“Or that.” The prince turned my way. Pointedly, I didn’t look at his chest, no matter how beautifully it gleamed in the midday sun coming in through the window.

Stars, the male needs a shirt!

“How do you feel about an outing?”

I blinked, not expecting that, but up for it after spending three days in the castle. “Sure. Where to?”

“You need the Liar’s Salvation. There are only two places we can get that.”

“And they are?”

“The Black Market”—he paused—“which would be difficult as I’m recognizable. No one would sell it to me because that’s an admission that they brew it, and they can be tossed in prison. The other option is better—especially seeing as I have a friend on the inside.”

“Are you ever going to tell me? Or continue to listen to yourself talk?” I jabbed him in the shoulder with my finger.

He snorted and gave me a light, playful shove in return. “We’ll take a trip to the House of Wisdom.”

“Where the scholars study?” I sat up straighter. “Can we see their library?”

“Maybe. I’ll ask my friend.”

I shifted off the bed, excitement trilling through me at the thought of a library as large as the royal one. “Get a shirt on and let’s go!”

Two Clawsguards followed as we approached the House of Wisdom.

It had surprised me to learn the Houseof Wisdom was incredibly close to the palace, only a ten-minute walk, but in a direction I had not yet ventured.

Unlike the Tower, it was closer to the less fortunate parts of the city, where the homes were smaller and the clothing thinner, more ragged. The soldiers guiding us had offhandedly called the fae who lived here dregs, and I could see why. They were the unwanted. The lowly. The poor. At the sight of those fae, pity rose in my chest.

In the last days, the winds raged, and the temperatures had dropped even further. We hadn’t noticed the cold, cozied up in Vale’s chambers that morning, but these people would have felt Winter’s bite. I fingered the fur lining my cloak and contemplated giving it to a far too thin female of around my height before she turned down an alley and disappeared.

I exhaled, painting the air white and wishing I’d acted sooner. A few minutes of being cold wouldn’t kill me, and I could get as many cloaks as I wished when I returned to the castle.

Vale caught me eyeing one home that was little more than a shack as we walked up to the gates of the House of Wisdom. “Not everywhere in Avaldenn prospers like those in Lordling Lane.”

I had known hunger and cold myself. And of course, since I’d been in Winter’s Realm, I’d met a starving goblin and seen beggars on the streets of Avaldenn, but this was so much more. And somehow, it stunned me as I took it all in.

How, in a few days of living at the palace, had I almost forgotten that these types of places, people in thesecircumstances, existed everywhere? How had I put where I’d come from out of mind?

I scanned the area again, trying to commit it to memory, to make sure I never forgot again, when my attention snagged on a boarded-up building. It was larger than the rest, at least double in size.

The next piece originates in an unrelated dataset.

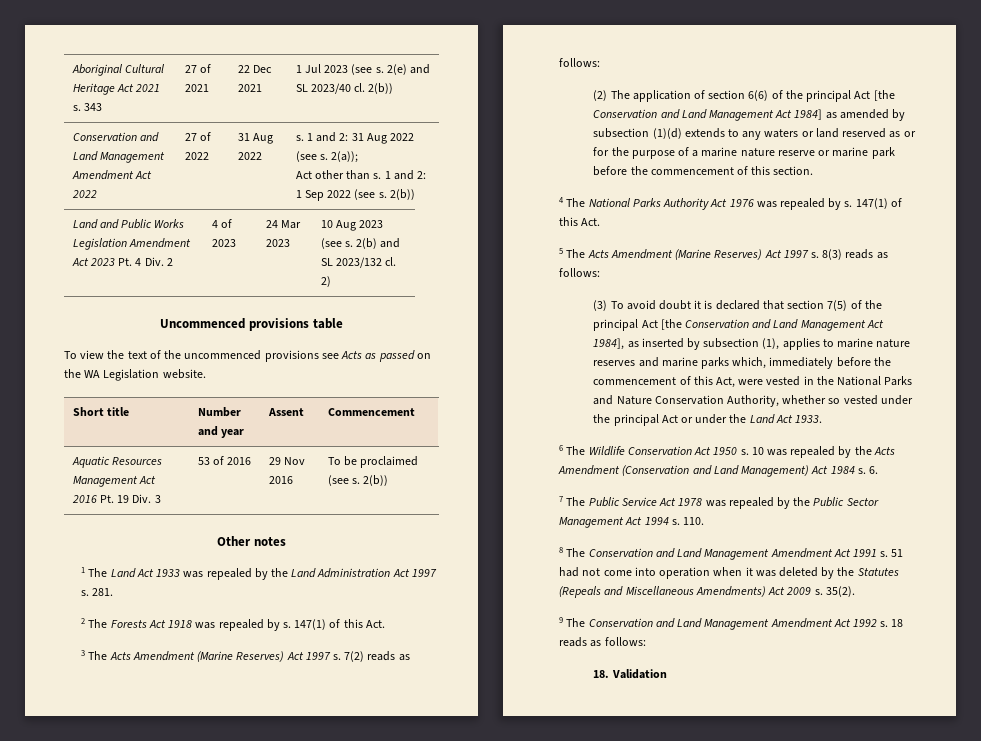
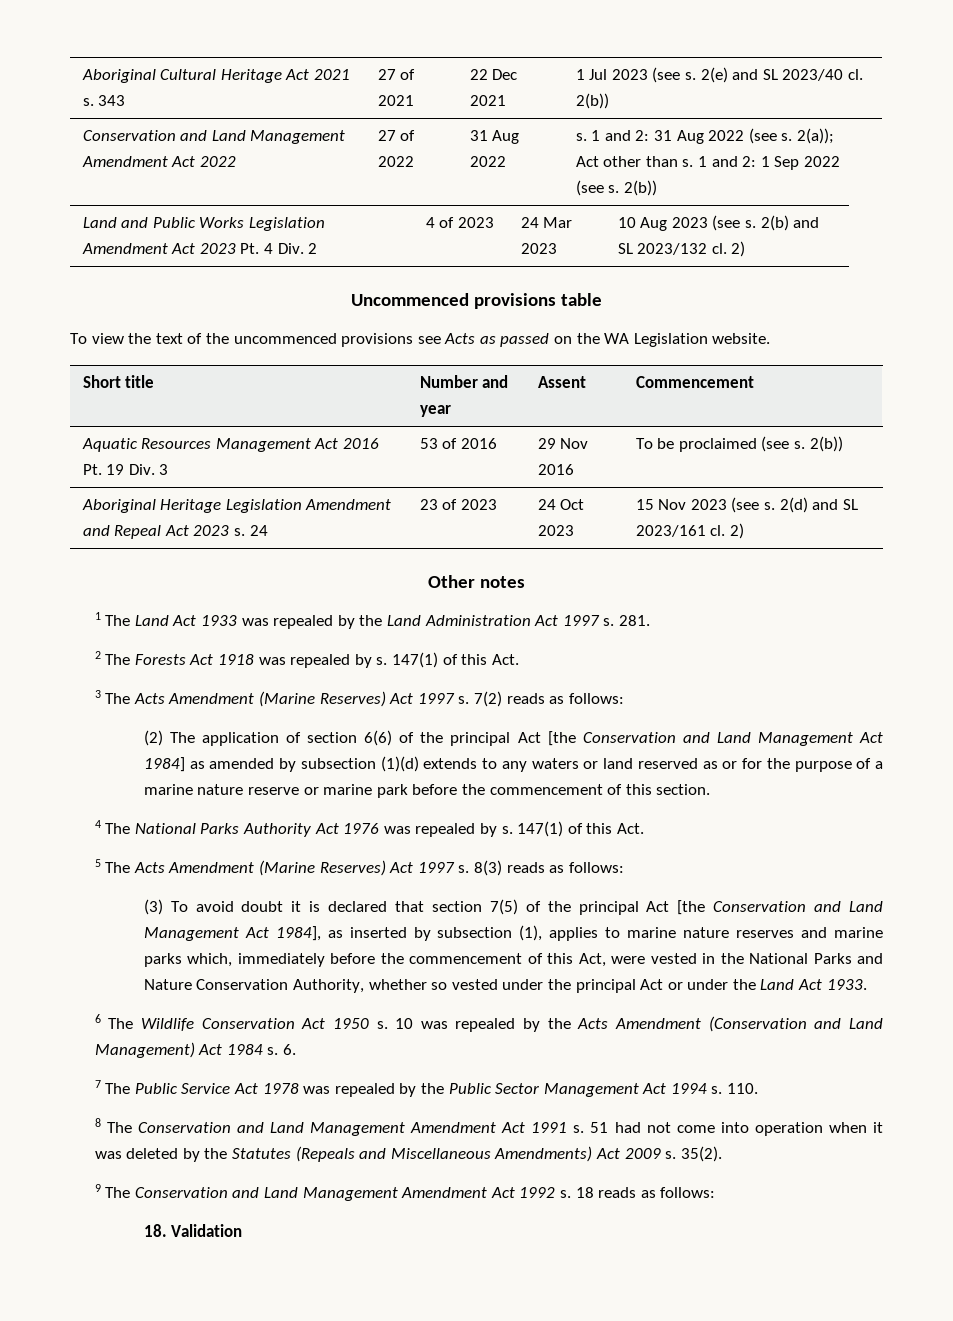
+ Aboriginal Heritage Legislation Amendment and Repeal Act 2023 s. 24 | 23 of 2023 | 24 Oct 2023 | 15 Nov 2023 (see s. 2(d) and SL 2023/161 cl. 2)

Someone had painted a red symbol on the door: a horizontal line with a tipped over V drawn bisecting it.

“Is that building condemned?” I pointed to it. “Is that what that symbol means?”

Vale cleared his throat. “It’s not in use, but that’s not what that means.”

The way he spoke, so solemn, made the hair on the back of my neck lift.

“What is it then?”

“That’s a sign of the loyalist rebellion. The soaring white hawk of House Falk.”

My lips parted in recognition. The V represented the wings, and the line was the body of the bird.

“I’m surprised the crown lets that stand.”

“I suspect the building was recently discovered. They’ll burn it soon enough.”

Burn it? When it looked larger and far sturdier than half the surrounding homes? What a waste.